The strange thing about panic attacks and what often makes it hard for people who have never had them to understand is that the attacks seldom happen when you are in the frightening situation. The attacks occur mostly when you are simply walking down the road enjoying a nice sunny day, in a mall or grocery store, at the post office, in the car, sitting at your desk at work, or at home. Basically from what I have read and understanabout attacks and why they happen during 'non-stressful' times is that it is like the brain malfunctions in that it is always on alert and its almost to me like a faulty switch in that it triggers a sense of panic and fear when really there is no fear around you at that time. When you brain begins to function in this way it is a very difficult process to get it to stop. Basically the brain has to be reprogrammed again to not have that heightened sense of fear that triggers the attacks. This is not a simple process and for many people the attacks never completely go away. Its something you learn to control and manage with techniques and tips. But it is a daily battle.

Today as I was reflecting on the past few years and my continuing battle with panic and anxiety attacks I found myself reflecting on the many times when the Lord 'carried' me. I thought of the verse which says 'the sun will not harm you by day nor the moon by night' - Psalm 121:6. I don't really know why that verse stood out to me today but I know that the Lord used that verse today to remind me that whether I am awake or asleep he is always with me. I was reminded of the many times when I truly felt like I could not possibly make one more step, when the attacks were so bad that I was left in frustration and tears. The Lord was with me. His hand held me fast. In the midst of my pain, my struggles, and my fears He has been there every moment. I can honestly say I do not know how I would have made it through the past years without His continued presence in my life.

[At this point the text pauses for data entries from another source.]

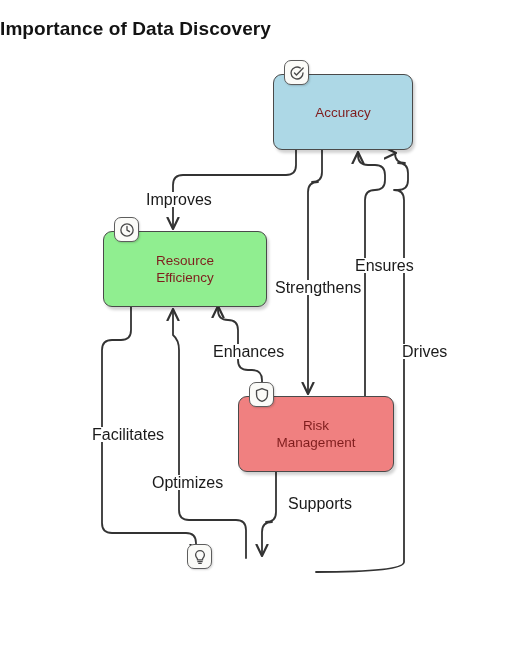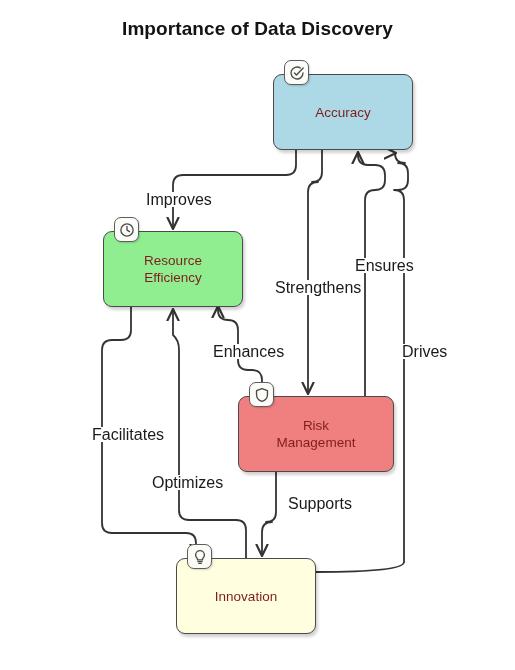"Importance of Data Discovery" #diagram-title { text-align: center -> none }
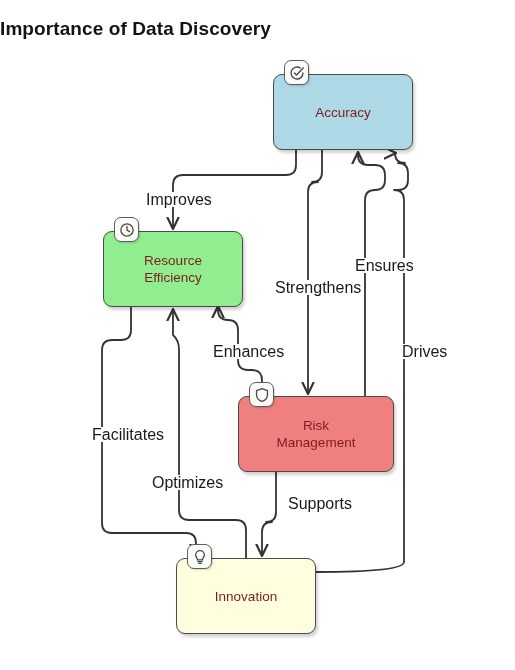"Resource" div.node { width: 140px -> 164px }
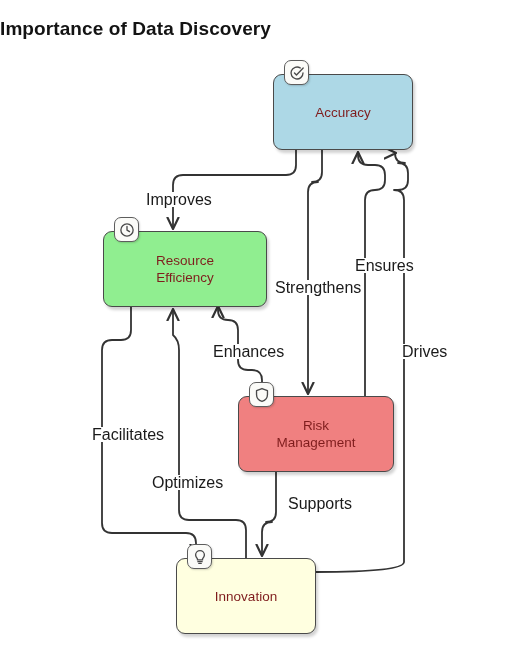"Innovation" div.node { html: <div> <span>Innovation</span> </div> -> none }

I continue to pray for healing that the Lord will heal me of these panic attacks and remove this fear and anxiety from me. But until He heals me I have the assurance of knowing that I am not alone, that He is with me, and that no matter the struggle I face He is right there giving me the strength to get through it.

Wednesday, January 14, 2009

January 2009 - A New Year...

Welcome to my first blog entry!

I decided to call this blog "Thoughts and Reflections" as the entries will contain my ramblings, rants and ponderings throughout the coming months.

As I reflect on 2008, my thoughts are clouded with many difficult and trying days. Challenging days at work, panic attacks that worsened with each passing day, and many tough decisions including quitting one of my part-time jobs because of the harsh working conditions I faced. 2008 held many diffcult days... but I thank the Lord that He gave me the strength and courage I needed to get through each one.

As I begin 2009, I am looking ahead to this new year with a sense of hope and anticipation. I believe that God has new and greater things in store for me. Yes, the panic attacks are still there, yes there are MANY challenges that lie ahead but I know that God is Faithful. I know that He is with me and that no matter the struggle I can "Do all things through Christ who strengthens me."